DATA SECTION
• • • • •
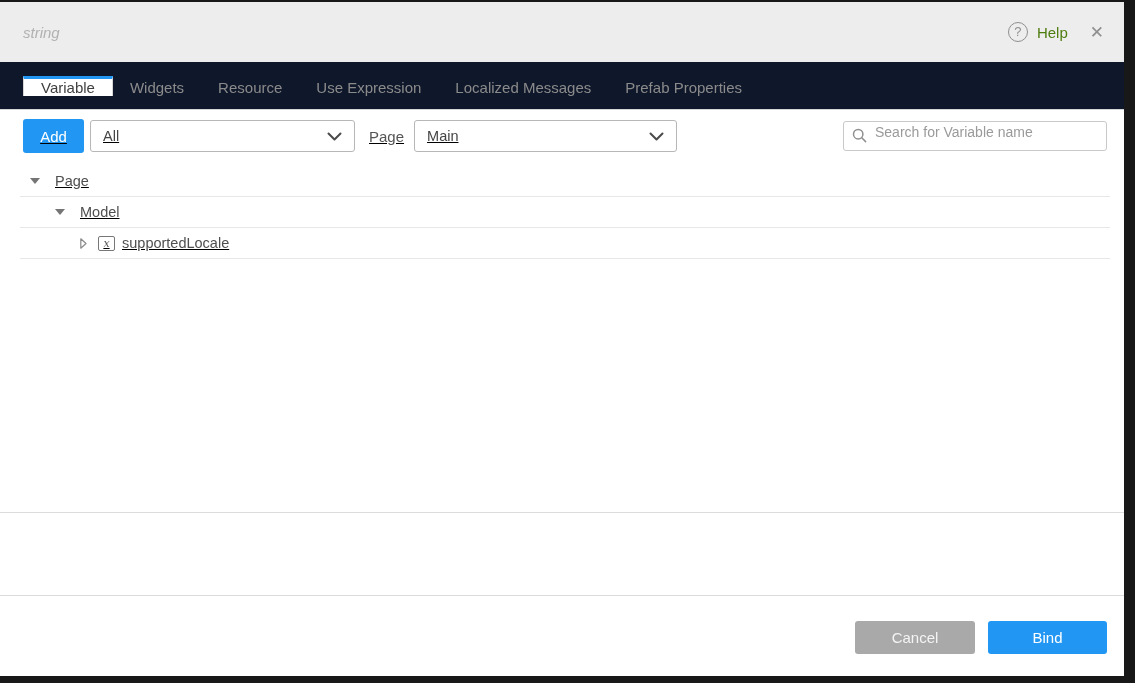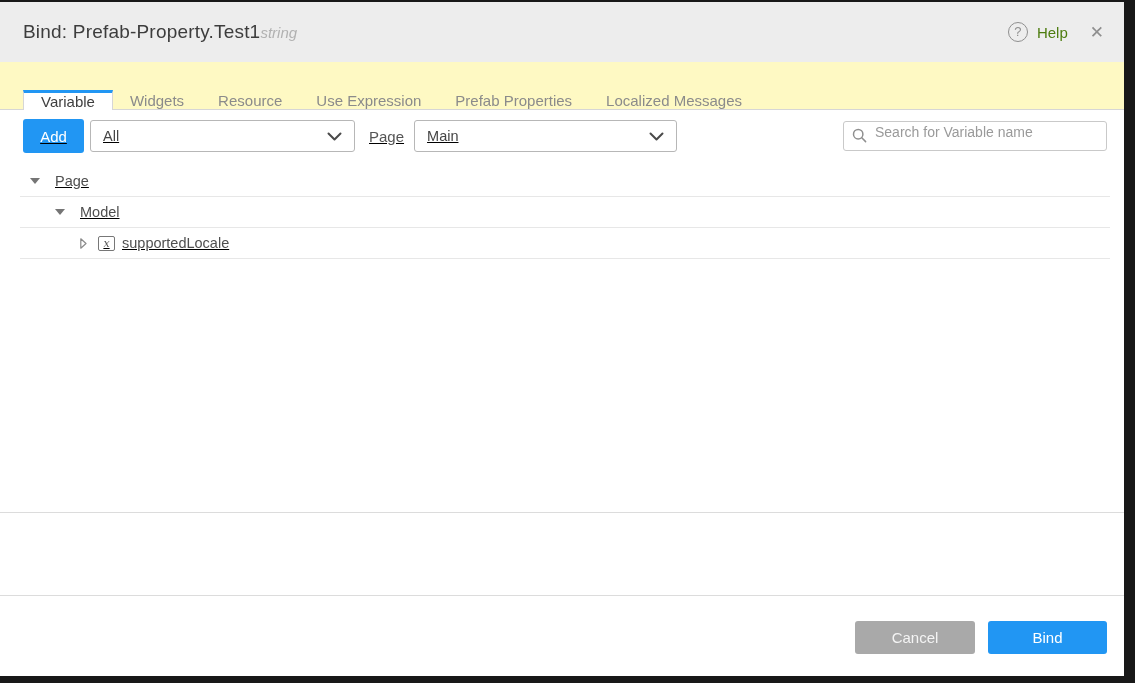--- a/index.html
+++ b/index.html
@@ -22,22 +22,22 @@
   .header-right { margin-left:auto; display:flex; align-items:center; }
   .help-circle {
     width:20px; height:20px; border:1.6px solid #8f8f8f; border-radius:50%;
     color:#8f8f8f; font-size:13px; line-height:17px; text-align:center; cursor:pointer;
   }
   .help-label { font-size:15px; color:#4d7c0f; margin-left:9px; cursor:pointer; }
   .close-x { font-size:17px; color:#8f8f8f; margin-left:22px; margin-right:6px; cursor:pointer; }
 
   
   .tabbar {
-    height:48px; background:#fef9c3; border-bottom:1px solid #d6d6d6;
-    display:flex; align-items:flex-end; padding-left:23px; flex:0 0 auto;
+    height:48px; background:#0f172a; border-bottom:1px solid #d6d6d6;
+    display:flex; align-items:center; padding-left:23px; flex:0 0 auto;
   }
   .tab {
     display:flex; align-items:center; padding:0 17px; font-size:15px;
     color:#8b8b8b; cursor:pointer; border-top:3px solid transparent;
   }
   .tab.active {
     background:#ffffff; color:#3f3f3f;
     border:1px solid #d6d6d6; border-bottom:none;
     border-top:3px solid #2196f3;
     margin-bottom:-1px;
@@ -107,36 +107,35 @@
     border:none; border-radius:3px; cursor:pointer; font-family:inherit;
   }
 </style>
 </head>
 <body>
 
 <div id="stage">
   <div id="dialog">
 
     <div class="dlg-header">
-      <span class="dlg-title">Bind: Prefab-Property.Test1</span>
       <span class="dlg-subtitle">string</span>
       <span class="header-right">
         <span class="help-circle">?</span>
         <span class="help-label">Help</span>
         <span class="close-x">✕</span>
       </span>
     </div>
 
     <div class="tabbar">
       <div class="tab active">Variable</div>
       <div class="tab">Widgets</div>
       <div class="tab">Resource</div>
       <div class="tab">Use Expression</div>
+      <div class="tab">Localized Messages</div>
       <div class="tab">Prefab Properties</div>
-      <div class="tab">Localized Messages</div>
     </div>
 
     <div class="tree-panel">
       <div class="toolbar">
         <button class="btn-add">Add</button>
 
         <div class="select sel-filter">
           <span>All</span>
           <span class="chev">
             <svg width="15" height="9" viewBox="0 0 15 9">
• • • • •
TASK GOAL
Reproduce the data above line for line, from its first line through the line containing "width:20px; height:20px; border:1.6px", both ends included, with the pictures omitted and nothing more.

WRITTEN ANSWER
--- a/index.html
+++ b/index.html
@@ -22,22 +22,22 @@
   .header-right { margin-left:auto; display:flex; align-items:center; }
   .help-circle {
     width:20px; height:20px; border:1.6px solid #8f8f8f; border-radius:50%;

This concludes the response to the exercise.